Tuesday, 8 April 2014

This Veterinarian Does Surgery On Fish, And You Can Watch Him In Action

The Huffington Post | by Arin Greenwood
Posted: 04/03/2014 2:23 pm EDT Updated: 04/03/2014 10:59 pm EDT

It takes a lot of staff to perform surgery on a fish. You need someone to continually run syringes of water over the left gill, another person to take care of the right, and a third to refill the syringes, so that the patient will not asphyxiate during the procedure.

Then there's the surgeon, who is one of the only people in the world taking a knife to this sort of animal with good -- as opposed to good-tasting -- intentions.

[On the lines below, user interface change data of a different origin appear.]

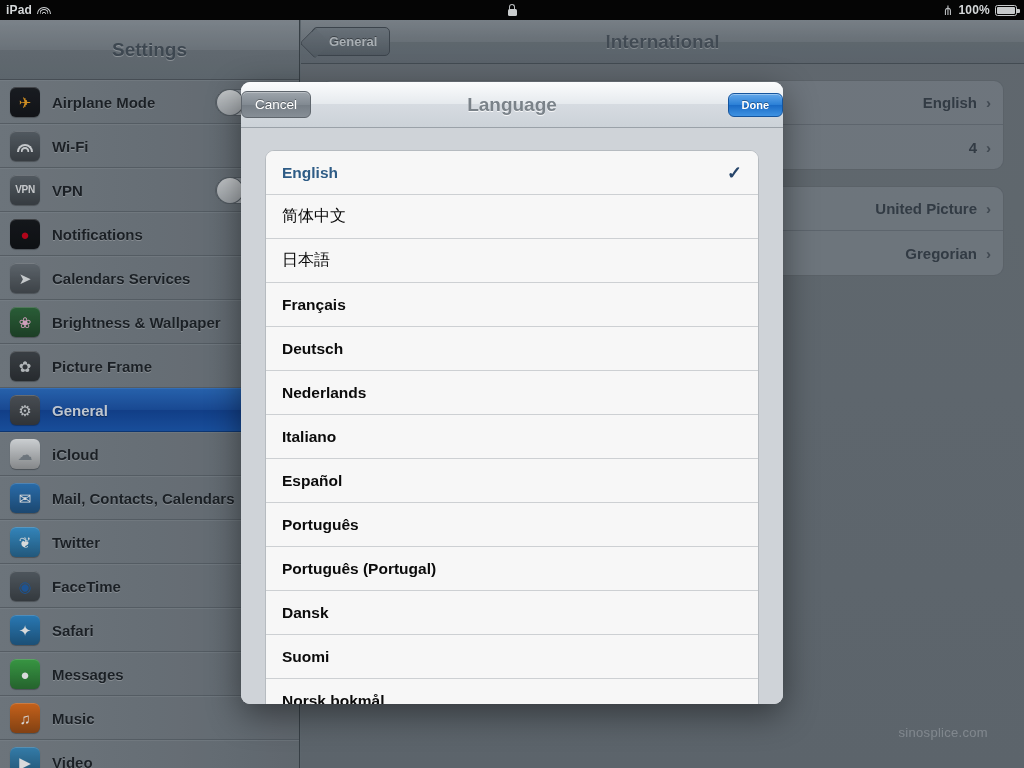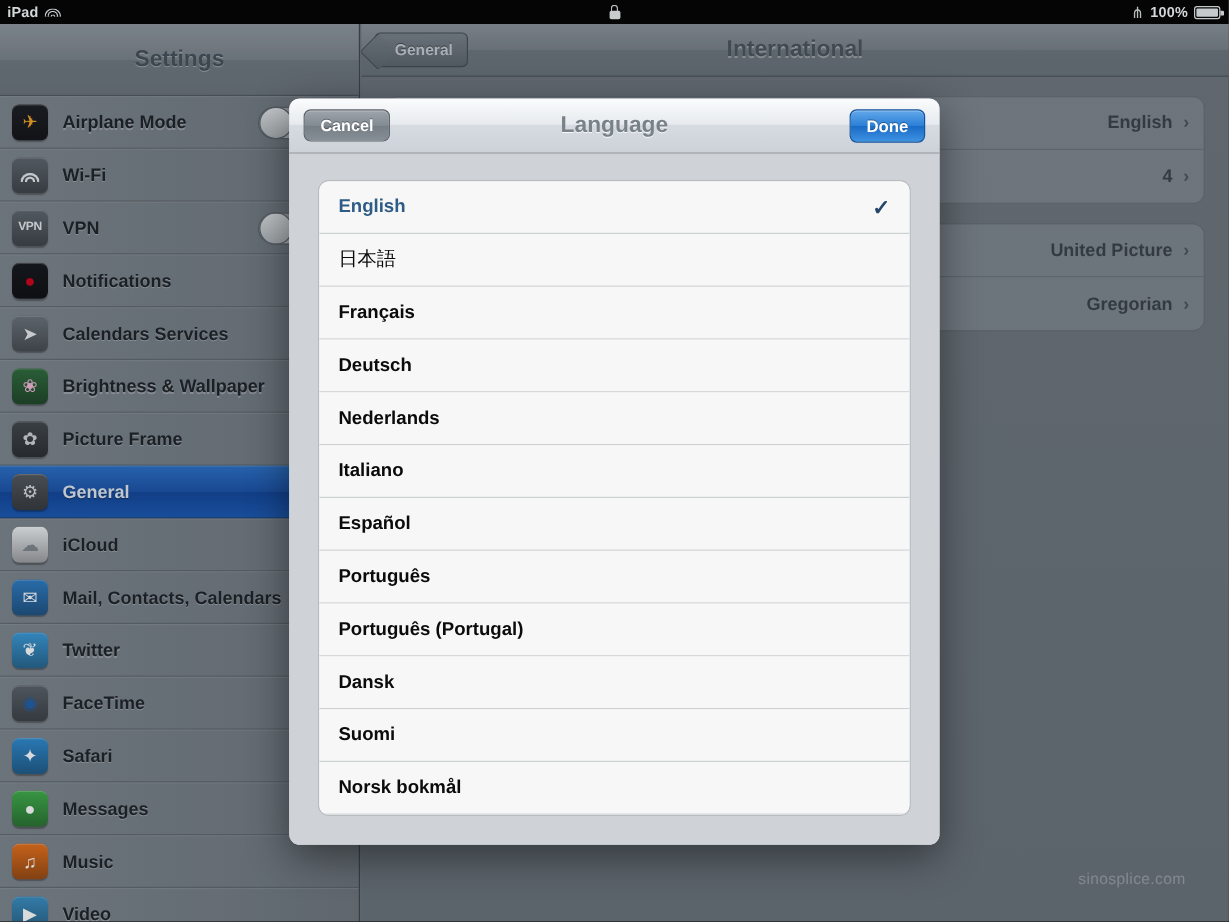--- a/index.html
+++ b/index.html
@@ -207,11 +207,11 @@
     text-shadow: 0 1px 0 rgba(255,255,255,.8);
   }
   #cancel-btn {
-    margin-left: 12px; z-index: 2;
+    z-index: 2;
     padding: 5px 13px; border-radius: 6px;
     background: linear-gradient(180deg,#9ea5ac 0%, #828a92 50%, #757d85 51%, #868e96 100%);
     border: 1px solid #5f666d;
-    color: #fff; font-size: 13.5px; font-weight: bold;
+    color: #fff; font-size: 13.5px; font-weight: normal;
     text-shadow: 0 -1px 0 rgba(0,0,0,.35);
     box-shadow: inset 0 1px 0 rgba(255,255,255,.3);
   }

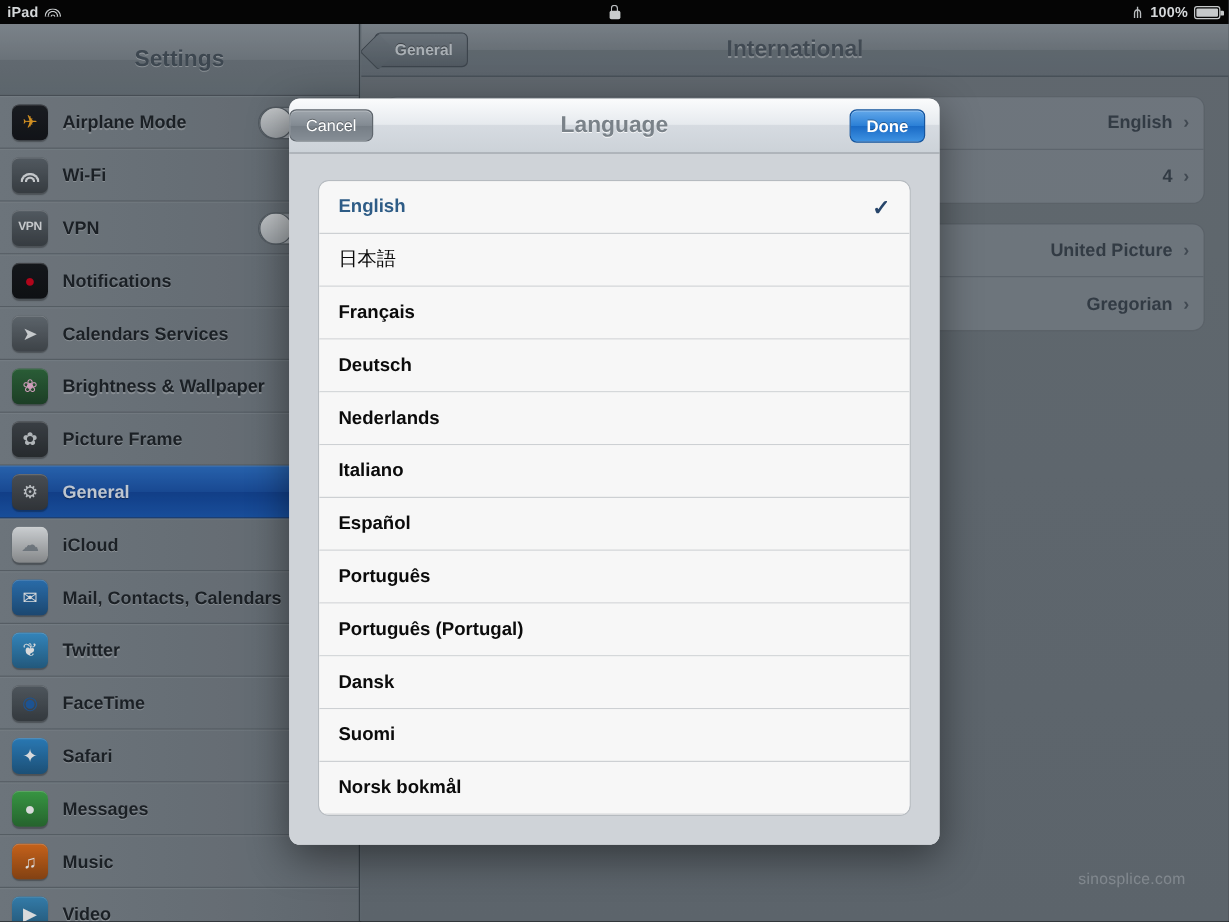--- a/index.html
+++ b/index.html
@@ -216,11 +216,11 @@
     box-shadow: inset 0 1px 0 rgba(255,255,255,.3);
   }
   #done-btn {
-    margin-left: auto; margin-right: 12px; z-index: 2;
+    margin-left: auto; z-index: 2;
     padding: 5px 13px; border-radius: 6px;
     background: linear-gradient(180deg,#63a8ea 0%, #2a7fd6 50%, #1a6bc6 51%, #3e92e2 100%);
     border: 1px solid #15559e;
-    color: #fff; font-size: 14px; font-weight: bold;
+    color: #fff; font-size: 11px; font-weight: bold;
     text-shadow: 0 -1px 0 rgba(0,0,0,.35);
     box-shadow: inset 0 1px 0 rgba(255,255,255,.35);
   }

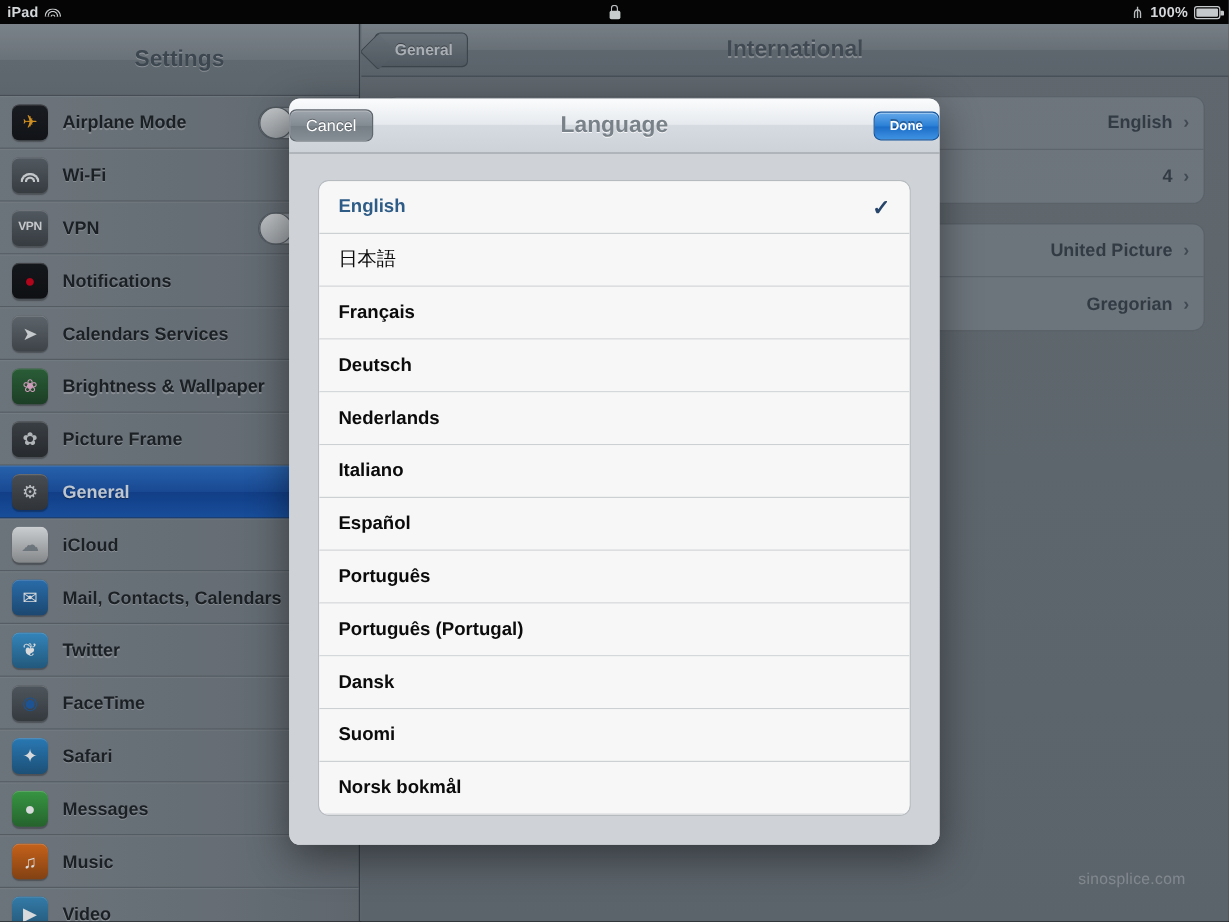--- a/index.html
+++ b/index.html
@@ -441,6 +441,9 @@
             <span class="check">✓</span>
           </div>
           <div class="lrow cjk">
+            <span class="lname">简体中文</span>
+          </div>
+          <div class="lrow cjk">
             <span class="lname">日本語</span>
           </div>
           <div class="lrow">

Colin McDermott says that not a lot of people really understand what he does for work as one of the four veterinarians on staff at the National Aquarium in Baltimore. Even McDermott's fiancée seems a little mystified as to what fills the day of someone caring for some 17,000 fish, birds, sharks, reptiles, bats, sloths, dolphins, turtles and other marine animals, and she's a vet, too -- albeit one for "cats and dogs," he says.

To try to give the general public a little insight into that mystery, about five weeks ago the National Aquarium began opening up its medical facilities to visitors, as part of what they are calling "immersion tours." Folks curious about how macaws can be given anesthesia, for example, can check out the aquarium's veterinary quarters for about an hour and a half or so while McDermott tries to make his work a little more relatable.